Over the next few days, the Germans reinforced the four divisions originally facing the Canadians with troops from six more divisions, and another three divisions reinforced those facing the British. While this reduced the Germans' ability to send reserves to other sectors threatened by Allied attacks, German resistance in the Cambrai sector stiffened, slowing the advance. Still, by October 1, all the objectives designated by Currie had been captured. Canadian and British forces had taken ground around multiple sides of Cambrai, and overrun the primary defence lines around the city.

==Aftermath==
The battle penetrated a majority of the defenses of the Hindenburg Line and allowed the next attack (the Battle of Cambrai (1918)) to complete the penetration and begin the advance beyond the Hindenburg Line. Indeed, the loss of Cambrai and the Canal du Nord made the German position on the rest of the Hindenburg Line untenable, as did other engagements like the breaching of the Hindenburg Line in the Battle of St Quentin Canal. This led the German high command to accept that they could not win the war.
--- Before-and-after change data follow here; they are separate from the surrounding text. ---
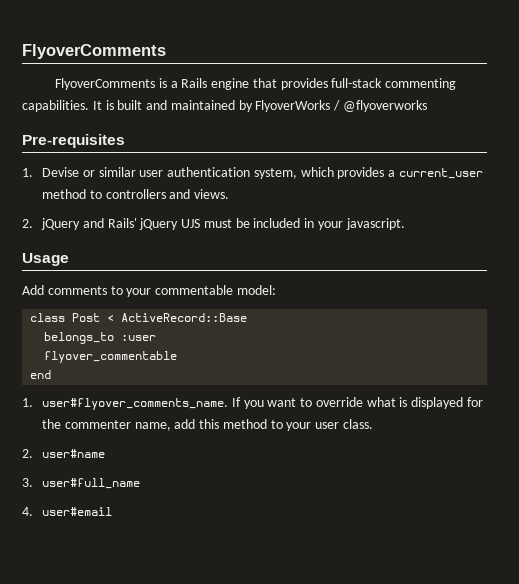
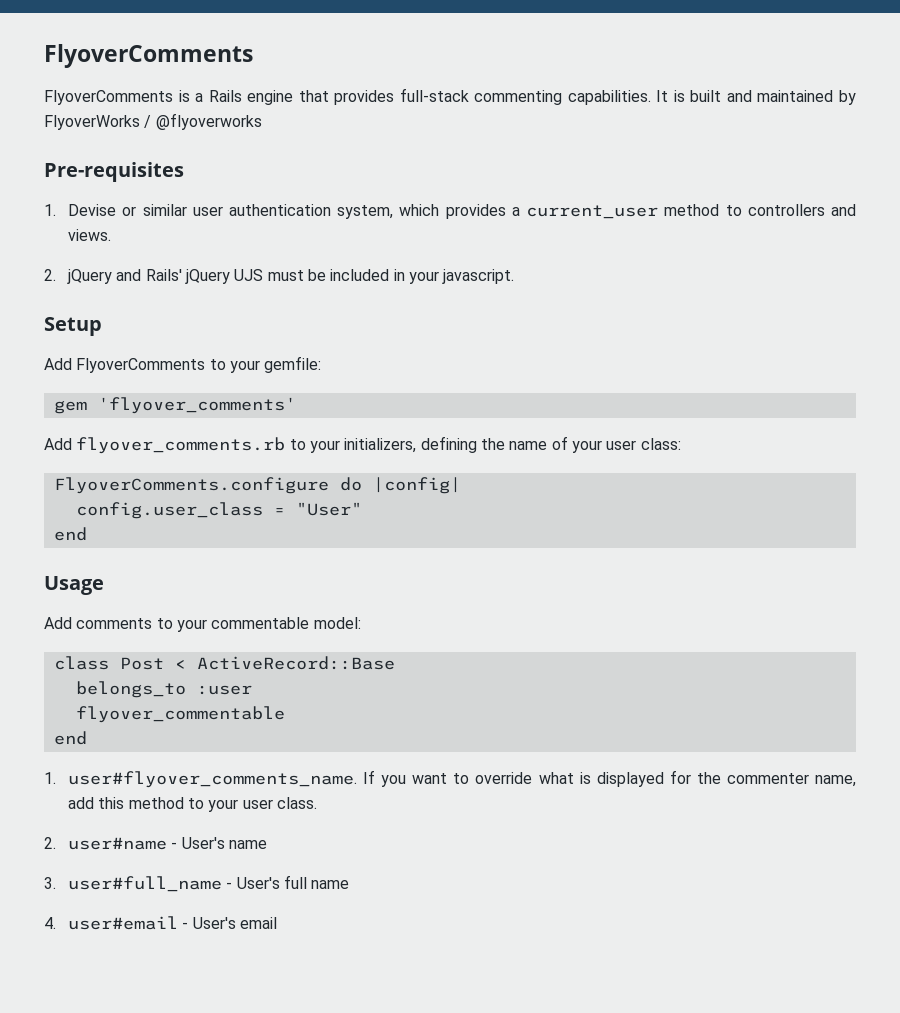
+ Setup
+ Add FlyoverComments to your gemfile:
+ gem 'flyover_comments'
+ Add flyover_comments.rb to your initializers, defining the name of your user class:
+ FlyoverComments.configure do |config|
+ config.user_class = "User"
+ end
- 2. user#name
+ 2. user#name - User's name
- 3. user#full_name
+ 3. user#full_name - User's full name
- 4. user#email
+ 4. user#email - User's email

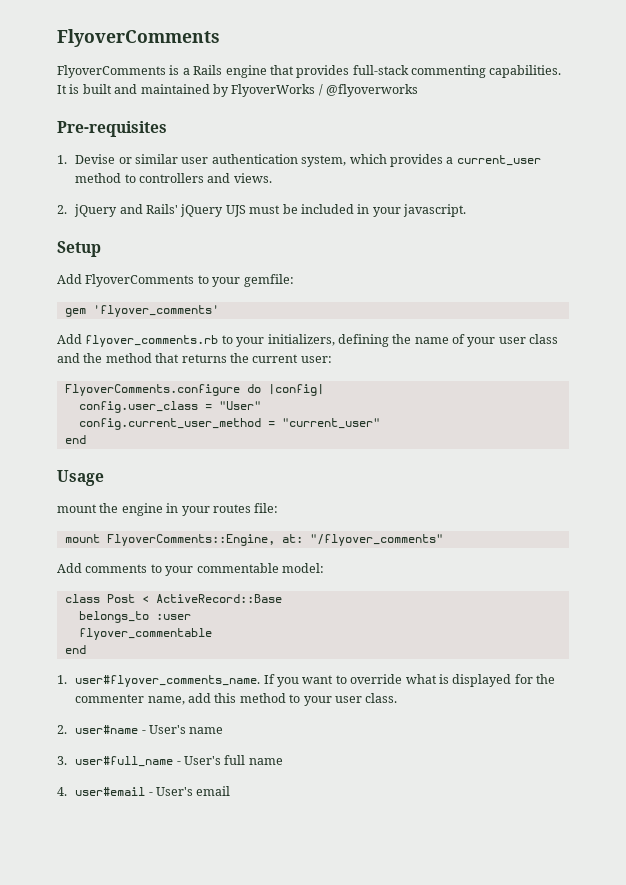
- Add flyover_comments.rb to your initializers, defining the name of your user class:
+ Add flyover_comments.rb to your initializers, defining the name of your user class and the method that returns the current user:
+ config.current_user_method = "current_user"
+ mount the engine in your routes file:
+ mount FlyoverComments::Engine, at: "/flyover_comments"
Twelve Victoria Crosses, the highest military decoration for valour awarded to British and Commonwealth forces, were awarded for actions during the battle, with 8 surviving the war;
- Acting Lieutenant-Colonel John Vereker, 6th Viscount Gort of the 1st Battalion, Grenadier Guards.
- Captain John MacGregor, 2nd Battalion, Canadian Mounted Rifles.
- Captain Cyril Hubert Frisby, 1st Battalion, Coldstream Guards.
- Lieutenant Graham Thomson Lyall, 102nd (North British Columbia) Battalion, CEF.
- Lieutenant Samuel Lewis Honey, 78th Battalion (Winnipeg Grenadiers), CEF. KIA
- Lieutenant George Fraser Kerr, 3rd Battalion (Toronto Regiment), CEF.
- Lieutenant Milton Fowler Gregg, Royal Canadian Regiment.
- Sergeant William Merrifield, 4th (Central Ontario) Battalion, CEF.
- Sergeant Frederick Charles Riggs, 6th Battalion, York and Lancaster Regiment. KIA
- Corporal Thomas Neely, 8th Battalion, The King's Own Royal Regiment (Lancaster). KIA
- Lance-Corporal Thomas Norman Jackson, 1st Battalion, Coldstream Guards. KIA
- Private Henry Tandey, 5th Battalion, Duke of Wellington's Regiment (West Riding).

==Commemoration==
The Canadian participation in the Battle of the Canal du Nord is commemorated at the Canadian Bourlon Wood Memorial, located southeast of the town of Bourlon. The memorial is on high ground beside the Bourlon Woods, giving a view of the town.